> **Problem details**
Each line in the records below, from the one that contains "display: flex;" to the one that contains "transform: scaleX(0.985);", should be reproduced exactly, the first and last included.
(Dataset Opens)
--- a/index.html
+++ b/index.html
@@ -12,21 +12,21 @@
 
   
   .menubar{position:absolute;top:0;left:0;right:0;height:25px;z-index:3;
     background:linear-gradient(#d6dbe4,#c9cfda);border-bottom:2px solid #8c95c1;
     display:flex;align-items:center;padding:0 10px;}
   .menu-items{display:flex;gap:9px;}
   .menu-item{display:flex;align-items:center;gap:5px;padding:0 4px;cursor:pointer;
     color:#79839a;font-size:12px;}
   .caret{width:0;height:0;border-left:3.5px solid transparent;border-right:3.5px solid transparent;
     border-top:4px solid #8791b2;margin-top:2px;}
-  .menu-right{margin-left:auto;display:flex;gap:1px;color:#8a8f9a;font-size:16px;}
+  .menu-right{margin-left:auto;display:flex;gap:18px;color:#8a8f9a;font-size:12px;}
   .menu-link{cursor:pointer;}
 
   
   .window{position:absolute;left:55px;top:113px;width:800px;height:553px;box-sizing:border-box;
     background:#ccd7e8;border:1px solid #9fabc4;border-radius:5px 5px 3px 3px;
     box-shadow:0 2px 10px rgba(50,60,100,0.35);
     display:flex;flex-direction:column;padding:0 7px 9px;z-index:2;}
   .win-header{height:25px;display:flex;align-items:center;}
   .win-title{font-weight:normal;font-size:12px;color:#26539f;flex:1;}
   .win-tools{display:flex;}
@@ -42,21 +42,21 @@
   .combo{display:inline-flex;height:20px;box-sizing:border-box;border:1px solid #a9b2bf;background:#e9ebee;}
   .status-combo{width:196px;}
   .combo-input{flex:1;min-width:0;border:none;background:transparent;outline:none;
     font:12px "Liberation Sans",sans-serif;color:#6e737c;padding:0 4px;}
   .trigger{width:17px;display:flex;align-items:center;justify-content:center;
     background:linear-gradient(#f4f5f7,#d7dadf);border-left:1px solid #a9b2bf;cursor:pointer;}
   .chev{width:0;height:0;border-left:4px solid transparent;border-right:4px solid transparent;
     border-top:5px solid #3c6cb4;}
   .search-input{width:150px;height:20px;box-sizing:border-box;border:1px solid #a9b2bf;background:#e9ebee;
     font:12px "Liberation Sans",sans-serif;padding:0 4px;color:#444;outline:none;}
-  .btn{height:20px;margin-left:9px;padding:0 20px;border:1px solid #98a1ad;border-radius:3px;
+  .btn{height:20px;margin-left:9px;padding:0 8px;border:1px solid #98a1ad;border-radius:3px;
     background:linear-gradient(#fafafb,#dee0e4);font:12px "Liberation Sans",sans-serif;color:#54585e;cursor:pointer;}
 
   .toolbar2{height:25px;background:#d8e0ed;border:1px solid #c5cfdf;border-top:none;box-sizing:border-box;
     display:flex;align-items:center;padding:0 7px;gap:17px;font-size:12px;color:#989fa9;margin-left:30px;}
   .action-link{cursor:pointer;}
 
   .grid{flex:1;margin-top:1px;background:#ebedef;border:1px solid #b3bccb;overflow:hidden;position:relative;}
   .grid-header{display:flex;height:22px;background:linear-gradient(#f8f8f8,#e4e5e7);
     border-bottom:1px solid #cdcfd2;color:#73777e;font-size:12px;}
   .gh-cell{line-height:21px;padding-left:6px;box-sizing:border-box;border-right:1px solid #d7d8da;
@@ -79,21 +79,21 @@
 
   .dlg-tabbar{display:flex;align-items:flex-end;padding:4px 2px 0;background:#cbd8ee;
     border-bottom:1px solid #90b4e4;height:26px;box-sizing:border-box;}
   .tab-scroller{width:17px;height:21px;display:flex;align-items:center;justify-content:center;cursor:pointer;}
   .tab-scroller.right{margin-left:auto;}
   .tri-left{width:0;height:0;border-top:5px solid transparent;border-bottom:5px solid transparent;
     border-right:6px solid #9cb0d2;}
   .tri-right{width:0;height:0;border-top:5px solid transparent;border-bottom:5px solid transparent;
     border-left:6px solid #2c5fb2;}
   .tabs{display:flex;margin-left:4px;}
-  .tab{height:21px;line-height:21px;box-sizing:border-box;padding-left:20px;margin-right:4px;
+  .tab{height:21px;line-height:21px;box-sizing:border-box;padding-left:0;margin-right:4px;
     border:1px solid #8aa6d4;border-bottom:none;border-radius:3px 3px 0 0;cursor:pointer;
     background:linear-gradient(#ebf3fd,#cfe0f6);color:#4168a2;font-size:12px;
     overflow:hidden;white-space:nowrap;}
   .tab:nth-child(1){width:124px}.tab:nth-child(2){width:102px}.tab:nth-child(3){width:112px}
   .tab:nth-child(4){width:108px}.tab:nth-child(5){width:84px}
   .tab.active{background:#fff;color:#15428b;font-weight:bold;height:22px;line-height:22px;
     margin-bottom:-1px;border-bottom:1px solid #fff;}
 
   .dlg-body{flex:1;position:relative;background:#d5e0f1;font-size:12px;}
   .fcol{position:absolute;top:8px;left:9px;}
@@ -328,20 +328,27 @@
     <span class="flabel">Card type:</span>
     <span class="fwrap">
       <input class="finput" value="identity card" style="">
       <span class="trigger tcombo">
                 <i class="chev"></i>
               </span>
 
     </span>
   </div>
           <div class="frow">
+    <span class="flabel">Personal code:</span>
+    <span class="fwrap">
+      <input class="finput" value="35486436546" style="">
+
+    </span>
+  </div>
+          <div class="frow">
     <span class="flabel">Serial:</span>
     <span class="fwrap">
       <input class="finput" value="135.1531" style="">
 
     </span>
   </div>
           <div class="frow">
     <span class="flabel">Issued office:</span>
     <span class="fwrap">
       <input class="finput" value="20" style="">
(Dataset Closes)
(Dataset Opens)
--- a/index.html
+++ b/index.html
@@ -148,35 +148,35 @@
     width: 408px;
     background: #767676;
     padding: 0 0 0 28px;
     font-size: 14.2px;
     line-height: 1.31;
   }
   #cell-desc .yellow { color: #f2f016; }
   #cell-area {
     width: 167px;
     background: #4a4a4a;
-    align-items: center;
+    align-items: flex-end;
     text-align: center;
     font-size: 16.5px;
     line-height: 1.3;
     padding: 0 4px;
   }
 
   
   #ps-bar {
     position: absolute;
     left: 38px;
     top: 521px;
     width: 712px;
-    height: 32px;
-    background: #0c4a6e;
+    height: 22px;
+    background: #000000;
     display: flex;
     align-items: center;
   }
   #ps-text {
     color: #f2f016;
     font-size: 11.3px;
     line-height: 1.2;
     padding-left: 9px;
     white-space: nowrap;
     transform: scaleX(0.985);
(Dataset Closes)
> **Solved problem**
     display: flex;
     align-items: center;
   }
   #ps-text {
     color: #f2f016;
     font-size: 11.3px;
     line-height: 1.2;
     padding-left: 9px;
     white-space: nowrap;
     transform: scaleX(0.985);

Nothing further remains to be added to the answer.